Machine learning approaches to classify Atrial Arrhythmias from Intracardiac Electrograms

Miguel Rodrigo1, Albert J. Rogers2, Mahmood I. Ahusseini2, Tina Baykaner2, Sanjiv M. Narayan2
1Universitat Politècnica de València, 2Stanford University School of Medicine, Stanford, California, USA


Abstract

Atrial arrhythmias have been characterized extensively on the surface ECG, but they are less well classified for intracardiac Electrograms (EGM). Here we develop multiple classification algorithms which we compare to distinguish non-organized arrhythmias (atrial fibrillation, AF) from organized atrial flutter (AFL). Bi-atrial endocardial electrograms of 86 patients (61 male, 65±11 years) were recorded with 64-pole catheters during AFL (N=43) and AF (N=43 fig A) labelled by experts. We examined 23±6 EGM channels per patient in non-overlapping 4 seconds segments sampled at 400 Hz (1600 samples), for a total of 29.340 signals. We used 10 cross-validation sets comprising a random sample of 80% of patients for training, and 20% for validation.
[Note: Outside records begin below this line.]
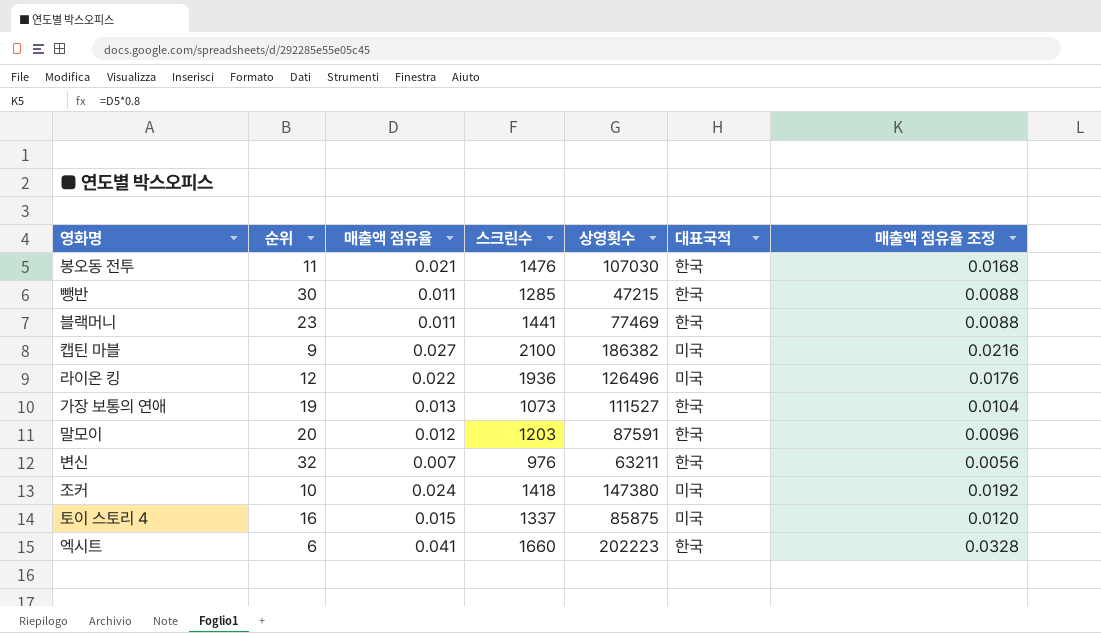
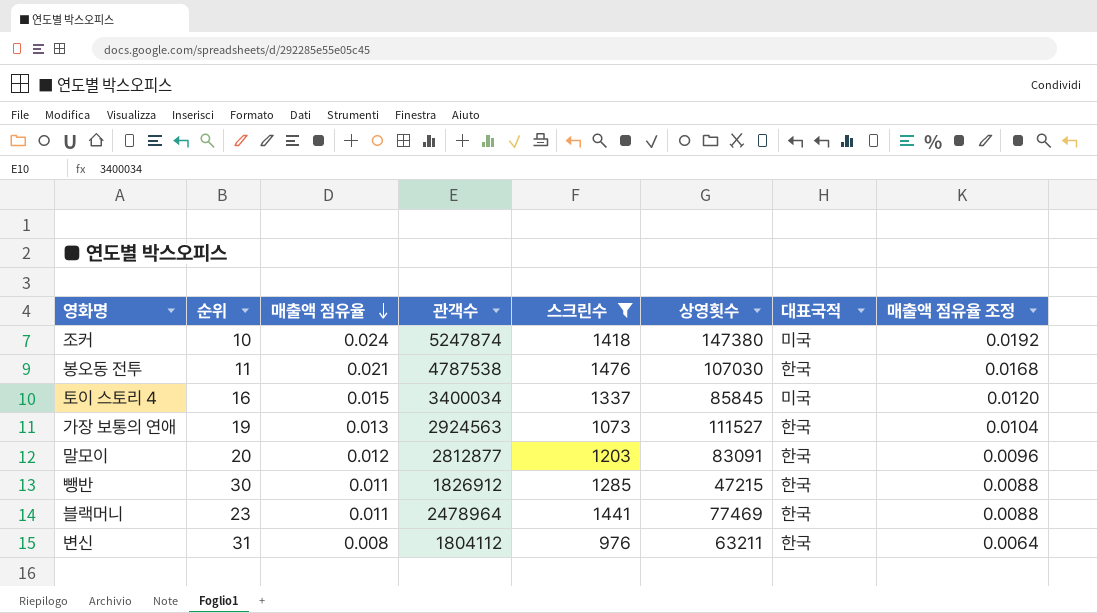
filter: none -> 스크린수 <= 1476
row order: none -> 매출액 점유율 descending
column 관객수 | position: none -> 4
토이 스토리 4 | 상영횟수: 85875 -> 85845
말모이 | 상영횟수: 87591 -> 83091
변신 | 순위: 32 -> 31
변신 | 매출액 점유율: 0.007 -> 0.008
변신 | 매출액 점유율 조정: 0.0056 -> 0.0064

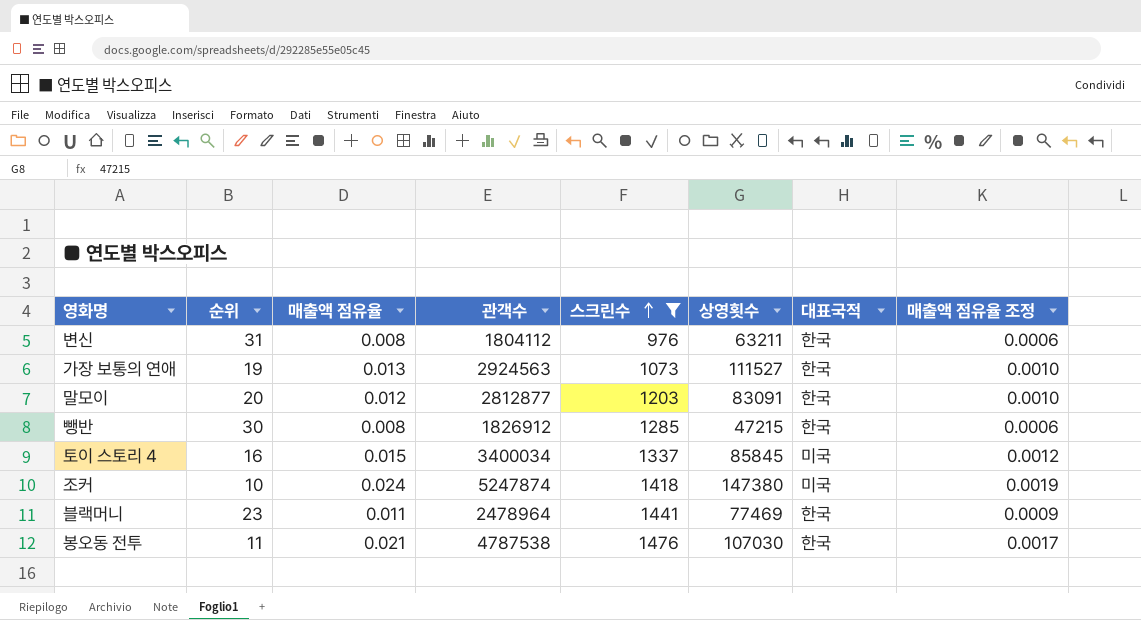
row order: 매출액 점유율 descending -> 스크린수 ascending
column 매출액 점유율 조정 | formula: [매출액 점유율] * 0.8 -> [매출액 점유율] * 0.08
뺑반 | 매출액 점유율: 0.011 -> 0.008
We found that deep learning on raw electrograms provided a c-statistic of only 0.73 ± 0.07 for dense layered nets and 0.85 ± 0.07 for convolutional combined with dense layers. A linear model using 4 EGM features based on autocorrelation indices (mean, variance, maximal value and number of peaks, Fig B) had similar performance (c-statistic 0.86 ± 0.08). Inclusion of 5 additional EGM features (Cycle Length, Dominant Frequency, number of signal peaks after filtering in 3 different frequency bands) in a Support Vector Machine improved the c-statistic to 0.94 ± 0.04 (fig C). We conclude that to classify atrial fibrillation from organized atrial flutter on intracardiac electrograms, classic machine learning based on featurized signals was more accurate than deep learning based on raw signals. Well-known features representing signal periodicity and organization such as signal autocorrelation present a robust marker for EGM classification.